- Exercise: Your answer should consist of each line from the data below that contains "Massa".

--- Records for this task Enclosed Below ---

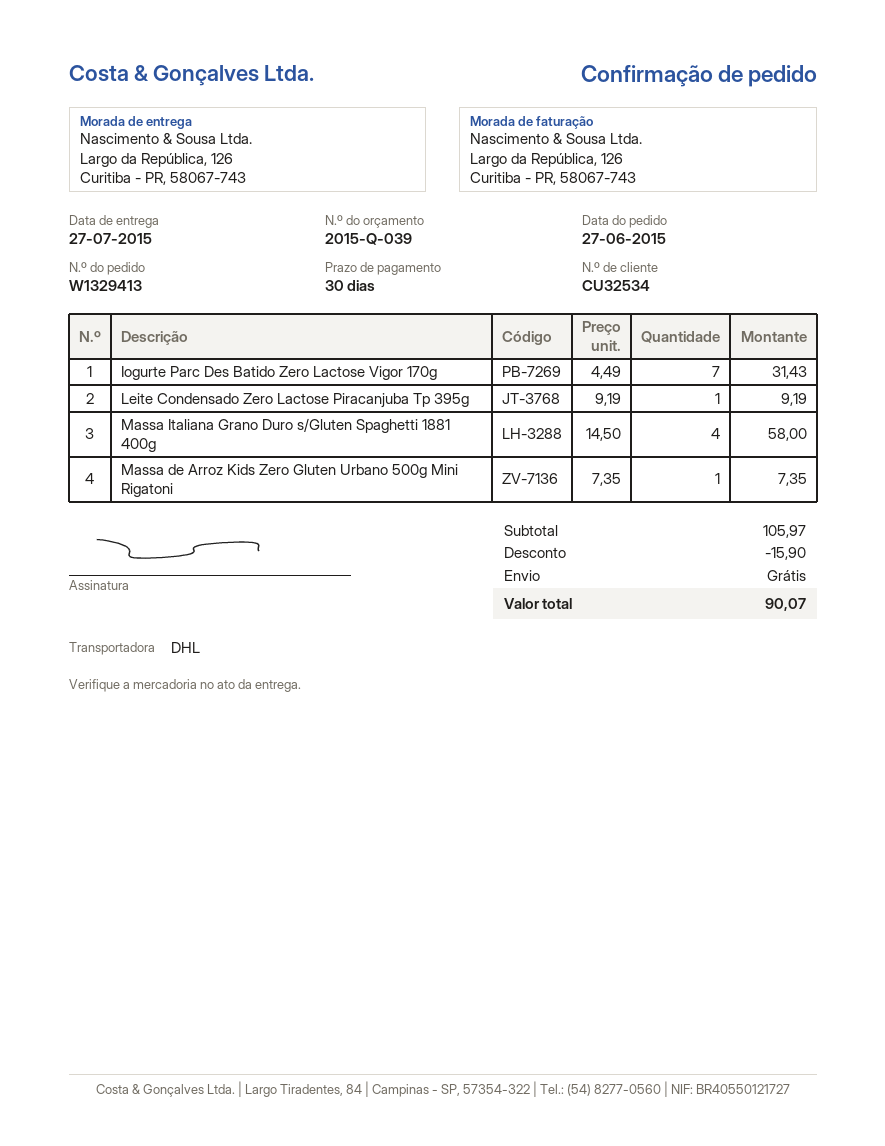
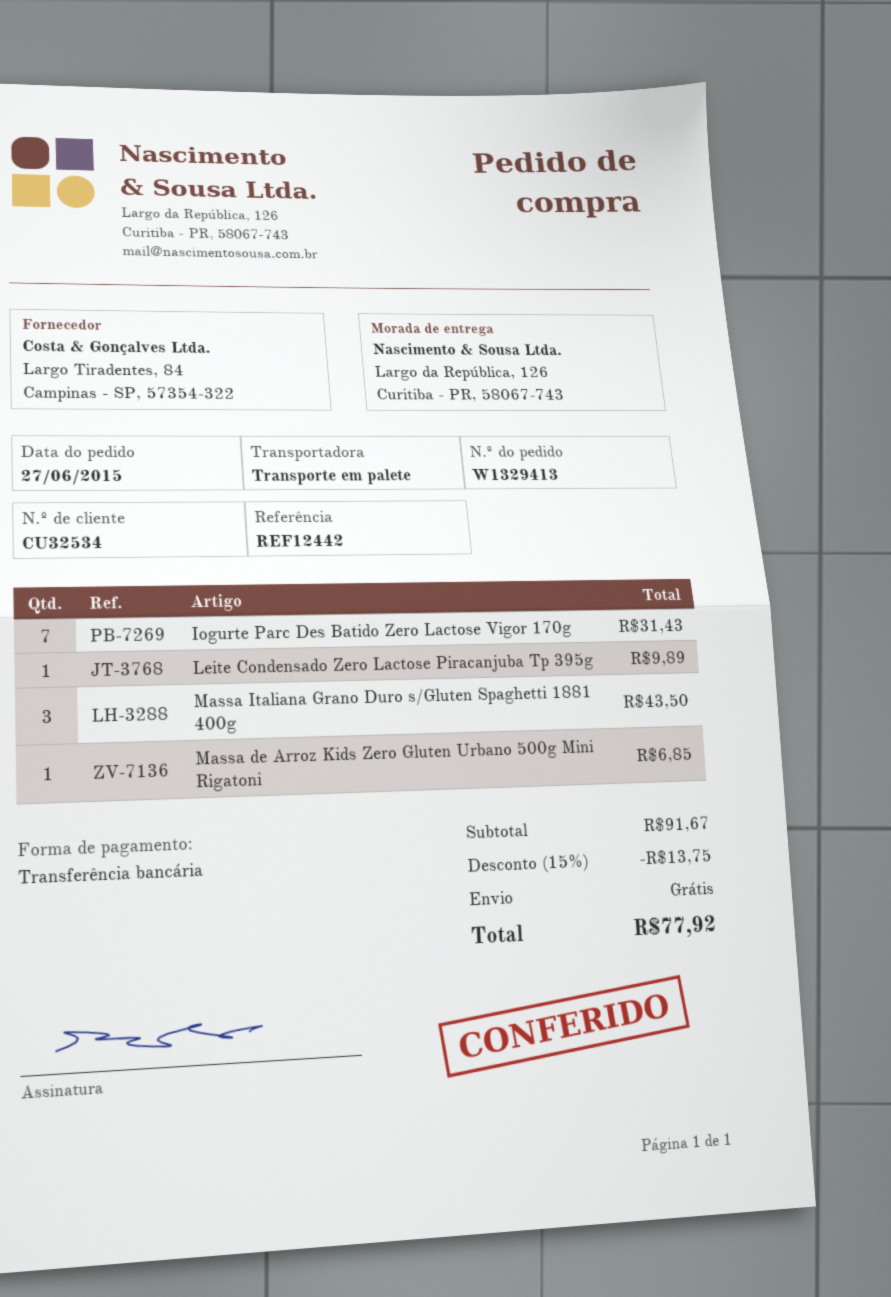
shipping method: DHL -> pallet freight
Leite Condensado Zero Lactose Piracanjuba Tp 395g: 1 for 9.19 -> 1 for 9.89
Massa Italiana Grano Duro s/Gluten Spaghetti 1881 400g: 4 for 58.00 -> 3 for 43.50
Massa de Arroz Kids Zero Gluten Urbano 500g Mini Rigatoni: 1 for 7.35 -> 1 for 6.85
subtotal: 105.97 -> 91.67
discount: 15.90 -> 13.75
total: 90.07 -> 77.92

--- End of Enclosed Records for this task ---

- Response box:
Massa Italiana Grano Duro s/Gluten Spaghetti 1881 400g: 4 for 58.00 -> 3 for 43.50
Massa de Arroz Kids Zero Gluten Urbano 500g Mini Rigatoni: 1 for 7.35 -> 1 for 6.85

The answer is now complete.